*Prompt*.
In the records, each line holding "padding" must be reported.

*** Provided records ***

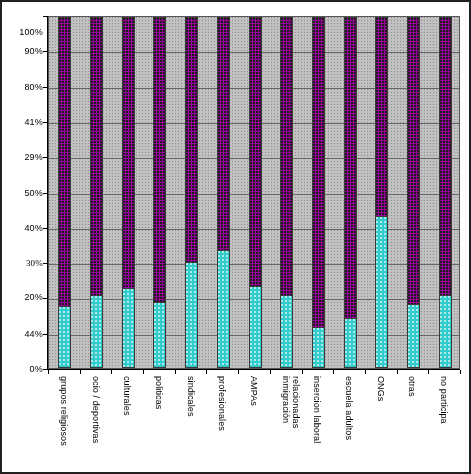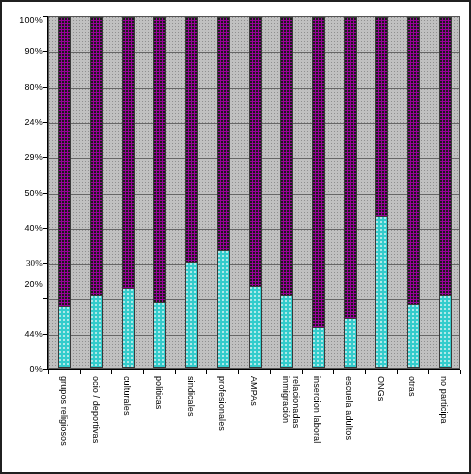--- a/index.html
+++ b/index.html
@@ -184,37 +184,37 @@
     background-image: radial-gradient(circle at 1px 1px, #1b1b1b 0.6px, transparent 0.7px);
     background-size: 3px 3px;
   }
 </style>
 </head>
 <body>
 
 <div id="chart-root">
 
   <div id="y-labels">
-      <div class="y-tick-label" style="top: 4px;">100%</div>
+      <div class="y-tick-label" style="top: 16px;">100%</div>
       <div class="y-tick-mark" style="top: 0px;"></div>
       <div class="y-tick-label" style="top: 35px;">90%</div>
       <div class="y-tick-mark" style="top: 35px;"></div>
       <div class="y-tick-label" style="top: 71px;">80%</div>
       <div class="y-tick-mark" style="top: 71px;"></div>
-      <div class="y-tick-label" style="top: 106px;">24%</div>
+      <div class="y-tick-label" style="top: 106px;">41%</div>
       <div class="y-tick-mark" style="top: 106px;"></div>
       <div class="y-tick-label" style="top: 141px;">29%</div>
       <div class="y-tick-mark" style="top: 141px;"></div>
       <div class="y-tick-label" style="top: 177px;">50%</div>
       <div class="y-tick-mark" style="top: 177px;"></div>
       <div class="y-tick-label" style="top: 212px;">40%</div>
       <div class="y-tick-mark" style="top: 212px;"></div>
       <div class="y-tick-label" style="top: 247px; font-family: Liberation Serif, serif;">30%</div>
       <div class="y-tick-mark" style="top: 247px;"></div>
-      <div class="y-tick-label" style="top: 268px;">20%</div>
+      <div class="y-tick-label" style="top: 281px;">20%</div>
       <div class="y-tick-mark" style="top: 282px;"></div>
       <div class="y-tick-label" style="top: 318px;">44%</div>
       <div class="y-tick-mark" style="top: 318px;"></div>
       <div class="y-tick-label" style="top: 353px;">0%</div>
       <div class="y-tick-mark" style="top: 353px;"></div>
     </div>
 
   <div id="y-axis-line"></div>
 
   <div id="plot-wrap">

*** End of Provided records ***
*** Provided records ***

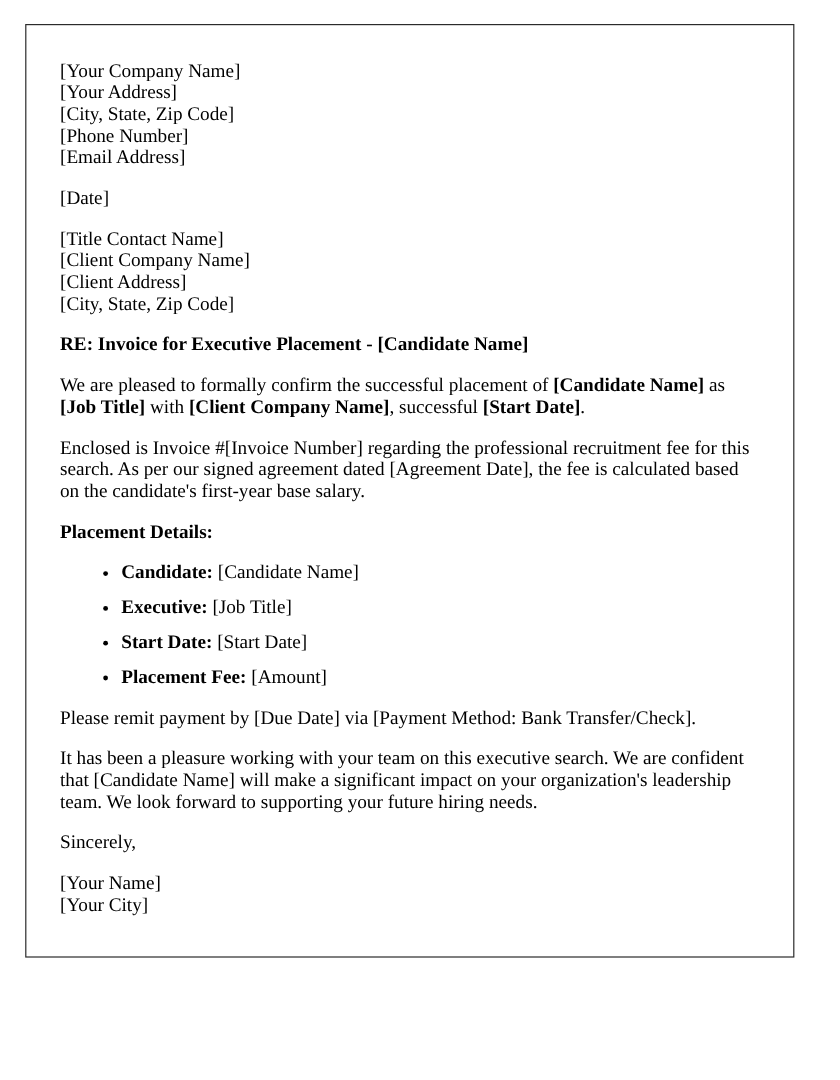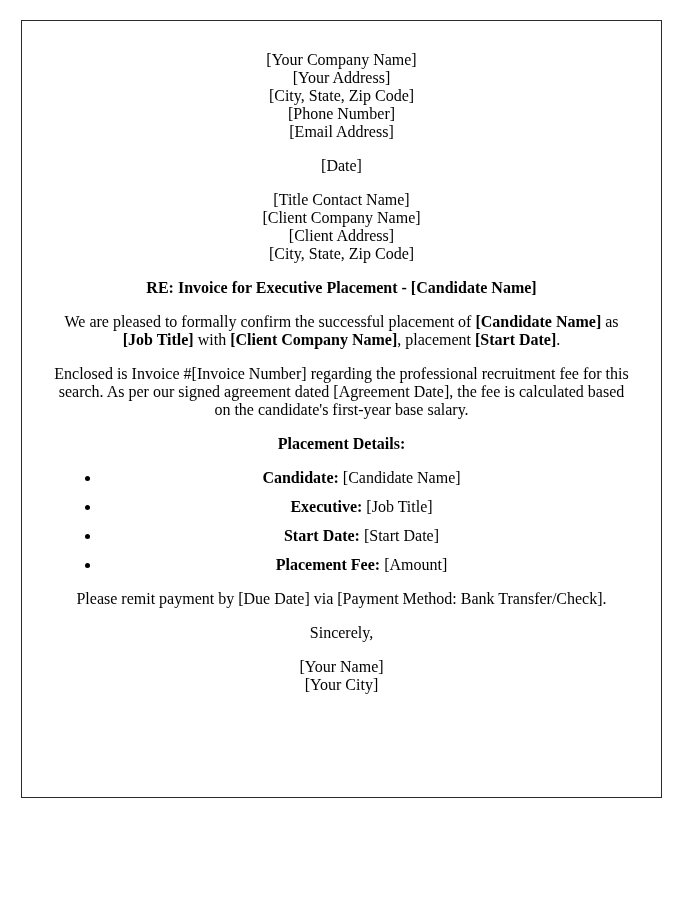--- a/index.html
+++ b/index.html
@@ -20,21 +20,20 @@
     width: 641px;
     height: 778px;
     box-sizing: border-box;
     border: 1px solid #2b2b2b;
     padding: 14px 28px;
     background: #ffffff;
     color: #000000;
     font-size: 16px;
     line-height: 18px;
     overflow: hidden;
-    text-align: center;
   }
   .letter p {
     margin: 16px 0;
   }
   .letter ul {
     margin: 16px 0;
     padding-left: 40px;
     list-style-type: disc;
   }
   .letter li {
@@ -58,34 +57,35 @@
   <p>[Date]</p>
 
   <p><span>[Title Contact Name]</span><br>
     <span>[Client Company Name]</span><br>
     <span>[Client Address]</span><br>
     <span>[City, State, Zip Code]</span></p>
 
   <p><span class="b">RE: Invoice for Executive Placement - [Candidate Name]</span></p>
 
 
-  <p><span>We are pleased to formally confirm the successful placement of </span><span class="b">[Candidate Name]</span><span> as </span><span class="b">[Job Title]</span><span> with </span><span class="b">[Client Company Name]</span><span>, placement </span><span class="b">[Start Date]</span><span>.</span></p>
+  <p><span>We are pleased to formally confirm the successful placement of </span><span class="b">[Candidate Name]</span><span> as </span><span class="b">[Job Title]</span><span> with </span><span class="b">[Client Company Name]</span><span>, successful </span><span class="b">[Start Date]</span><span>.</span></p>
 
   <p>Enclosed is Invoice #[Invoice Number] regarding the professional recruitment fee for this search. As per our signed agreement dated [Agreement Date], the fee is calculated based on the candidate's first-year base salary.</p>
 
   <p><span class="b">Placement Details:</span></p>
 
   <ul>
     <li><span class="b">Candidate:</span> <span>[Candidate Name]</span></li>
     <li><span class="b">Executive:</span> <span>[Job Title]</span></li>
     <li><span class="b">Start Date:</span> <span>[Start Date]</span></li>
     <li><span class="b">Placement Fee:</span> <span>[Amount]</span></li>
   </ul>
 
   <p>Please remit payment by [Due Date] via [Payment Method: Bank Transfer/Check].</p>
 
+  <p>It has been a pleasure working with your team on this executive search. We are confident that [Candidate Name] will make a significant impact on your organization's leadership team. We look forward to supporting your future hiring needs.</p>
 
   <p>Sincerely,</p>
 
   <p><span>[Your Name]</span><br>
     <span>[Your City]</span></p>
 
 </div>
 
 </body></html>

*** End of Provided records ***

*Task output*.
     padding: 14px 28px;
     padding-left: 40px;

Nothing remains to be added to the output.